No surprises, just a well-known plan executed to perfection

 

Falletta also led the CSO through Joaquin Turína’s “Danzas fantasticas” and Serge Prokofiev’s Symphony No. 5, Op. 100. Photo by Eve Edelheit.

John Chacona | Guest Reviewer

JoAnn Falletta is a tiny woman who nonetheless makes big explicit gestures on the podium. Her stick technique was so clear and precise, her left hand so expressive, her subtle, hip-swaying movements so balletic, that anyone in the 20th row of the Amphitheater Thursday would have known what she was after.

Surprise is nice, but as fans of caper movies and military commanders know, there is something satisfying and periodically thrilling about witnessing a well-known plan being executed to perfection. So it was Thursday’s Chautauqua Symphony Orchestra’s program of 20th century music that began in Spain and ended in postwar Soviet Russia.

Falletta, the music director of the Buffalo Philharmonic Orchestra since 1999, was a classical guitarist, so one assumes that she has been steeped in Spanish music. Joaquin Turína, whose three “Danzas fantásticas” opened the program, was a Spaniard who was trained in Paris and absorbed the musical language of Debussy and Ravel. Some conductors emphasize this lineage, turning the 1919 suite into an extension of Ravel’s “Rapsodie Espagnole.”

But there is more than one way to play this music, and Falletta eschewed Impressionist pastels for the sunlit primary colors of Spain. It was a rhythmically insistent and extrovert performance that was perhaps short on atmospherics but long on excitement with the big climaxes registering with appropriate force.

Joaquín Rodrigo’s “Fantasia para un gentilhombre” is a different animal. Written in 1954 for the peerless guitarist Andrés Segovia, it is a pastiche on 17th century themes by Spanish composer Gaspar Sanz. By necessity, it is delicate, scaled to let the quiet voice of the classical guitar be heard. Falletta presumably knows this version quite well, but what we heard was James Galway’s arrangement for flute, a somewhat more extrovert instrument, and certainly so in Galway’s hands.

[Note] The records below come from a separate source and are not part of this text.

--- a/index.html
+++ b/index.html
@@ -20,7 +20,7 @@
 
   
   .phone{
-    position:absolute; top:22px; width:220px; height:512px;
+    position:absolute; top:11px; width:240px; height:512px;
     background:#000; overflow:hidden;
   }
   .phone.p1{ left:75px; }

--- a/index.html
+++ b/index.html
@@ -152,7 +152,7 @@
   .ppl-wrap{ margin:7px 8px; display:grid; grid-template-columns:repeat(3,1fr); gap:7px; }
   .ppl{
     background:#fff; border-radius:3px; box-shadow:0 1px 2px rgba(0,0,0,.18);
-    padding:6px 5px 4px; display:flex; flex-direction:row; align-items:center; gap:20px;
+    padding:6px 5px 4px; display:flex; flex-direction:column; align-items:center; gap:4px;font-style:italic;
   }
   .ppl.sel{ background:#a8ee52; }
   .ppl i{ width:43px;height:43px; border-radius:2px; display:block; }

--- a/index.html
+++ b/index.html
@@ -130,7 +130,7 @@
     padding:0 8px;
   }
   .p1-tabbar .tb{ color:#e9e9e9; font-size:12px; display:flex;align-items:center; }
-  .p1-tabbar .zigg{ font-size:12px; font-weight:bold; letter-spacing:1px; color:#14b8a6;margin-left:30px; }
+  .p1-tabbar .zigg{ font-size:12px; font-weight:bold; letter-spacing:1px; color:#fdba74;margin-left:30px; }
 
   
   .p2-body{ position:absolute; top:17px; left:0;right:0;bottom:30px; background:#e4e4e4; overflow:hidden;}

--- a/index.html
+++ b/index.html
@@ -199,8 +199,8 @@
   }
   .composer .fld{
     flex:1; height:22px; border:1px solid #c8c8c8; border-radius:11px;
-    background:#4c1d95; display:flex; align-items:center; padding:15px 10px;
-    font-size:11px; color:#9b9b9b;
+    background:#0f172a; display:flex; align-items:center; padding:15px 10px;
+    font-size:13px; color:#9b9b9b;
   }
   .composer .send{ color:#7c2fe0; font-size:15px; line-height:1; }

Richard Sherman, the CSO’s principal, played it for the first time last night and did a creditable job. He and Falletta navigated a middle course between the courtly (or is it gentlemanly?) elegance of Rodrigo’s original conception and the bravura showmanship of Galway’s recording. The CSO hadn’t played it in some years, and that perhaps accounted for the rough ensemble moment here and there, but this was an entertaining trifle nicely brought off.

Prokofiev’s Fifth Symphony is no trifle, but it’s a difficult work to get a handle on. An article for The New York Times years ago provocatively posed the question: Is Prokofiev the best second-rate composer of the 20th Century? He’s always seemed so to me.

Prokofiev was a cosmopolitan who nonetheless returned to the Soviet Union after a period of exile, ending his career by writing in the vaguely nationalist style mandated by the Stalinist sensibilities of the time. His non-dramatic orchestral works can be fantastically well-made and dazzlingly orchestrated, but placed next to the tragic sweep and soul-baring emotion of his near-contemporary and rival Shostakovich, Prokofiev falls short on gravitas. He bears roughly the same relationship to Shostakovich as Richard Strauss does to Mahler.

Falletta didn’t do much to change my estimation of the composer, but if we’re to have emotionally blank music, by all means, let’s have it served up with the energy, bold plotting and razor-sharp playing that Falletta summoned from the CSO.

This was very exciting musicmaking with generally fast (and in the sardonic Allegro marcato movement, very fast) tempos that asked a lot of the CSO players. They delivered and then some, with the big climaxes — and there are a lot of them — landing with crushing sonic force.

It wasn’t all show. In Falletta’s hands, the slow movement approached a level of eloquence I find rare in this composer’s work. At the end of the whiplash finale, the crown leapt to its feet. It was a response that Falletta surely intended, and it was richly deserved.

John Chacona is a freelance writer for the Erie Times-News.